To do = Once you reach the line that holds "Forms, 2023-04: 35000 -> none" in the listing below, output it and every line after it through the line that holds "Forms, Mar 2024: none -> 38000", word for word.

Material for this task =
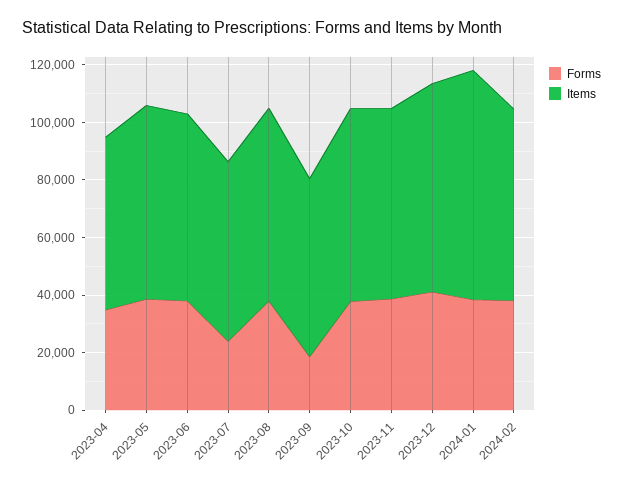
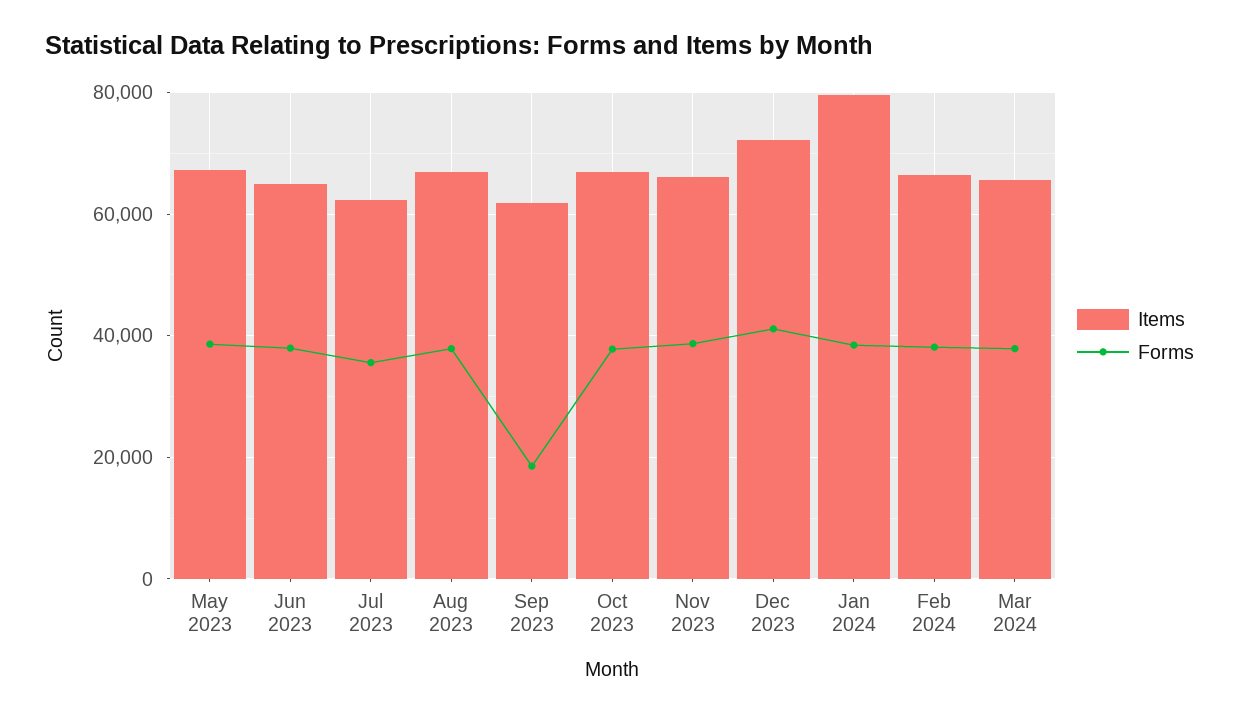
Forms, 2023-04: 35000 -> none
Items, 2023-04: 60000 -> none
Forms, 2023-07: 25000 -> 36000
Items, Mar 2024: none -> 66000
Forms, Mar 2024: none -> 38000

...

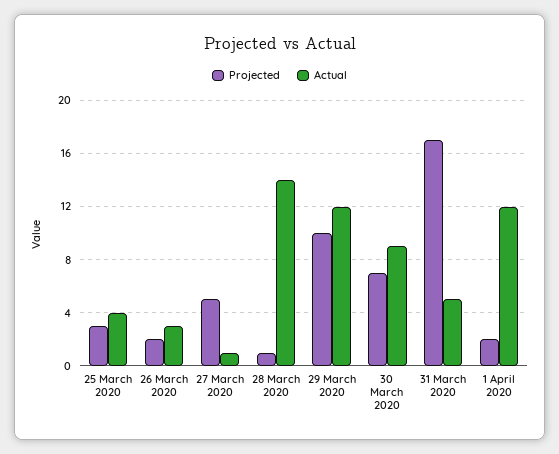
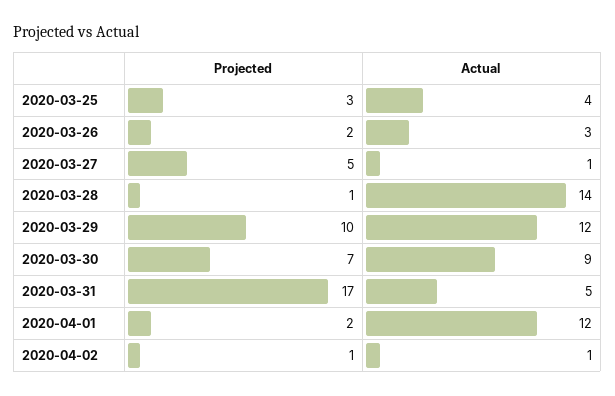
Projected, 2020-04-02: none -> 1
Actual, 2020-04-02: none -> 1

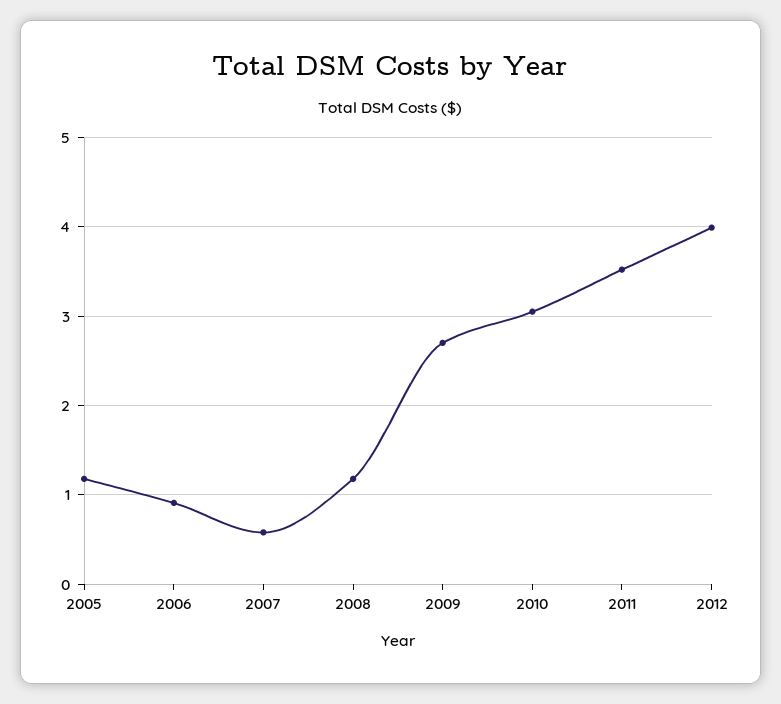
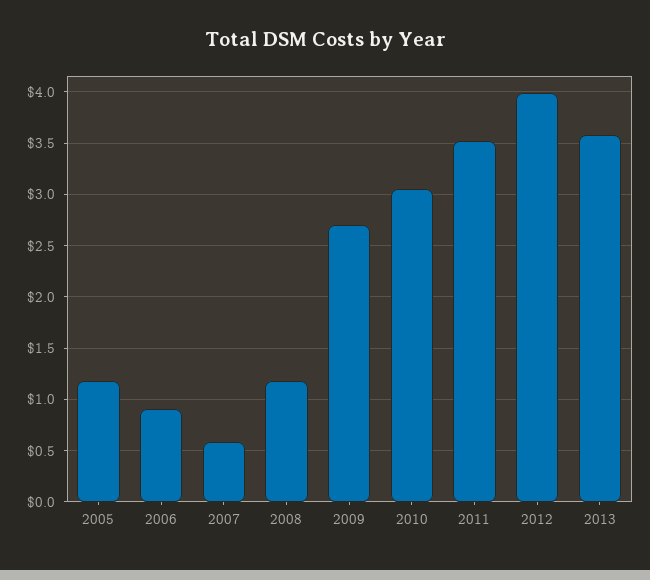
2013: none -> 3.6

Result below =
Forms, 2023-04: 35000 -> none
Items, 2023-04: 60000 -> none
Forms, 2023-07: 25000 -> 36000
Items, Mar 2024: none -> 66000
Forms, Mar 2024: none -> 38000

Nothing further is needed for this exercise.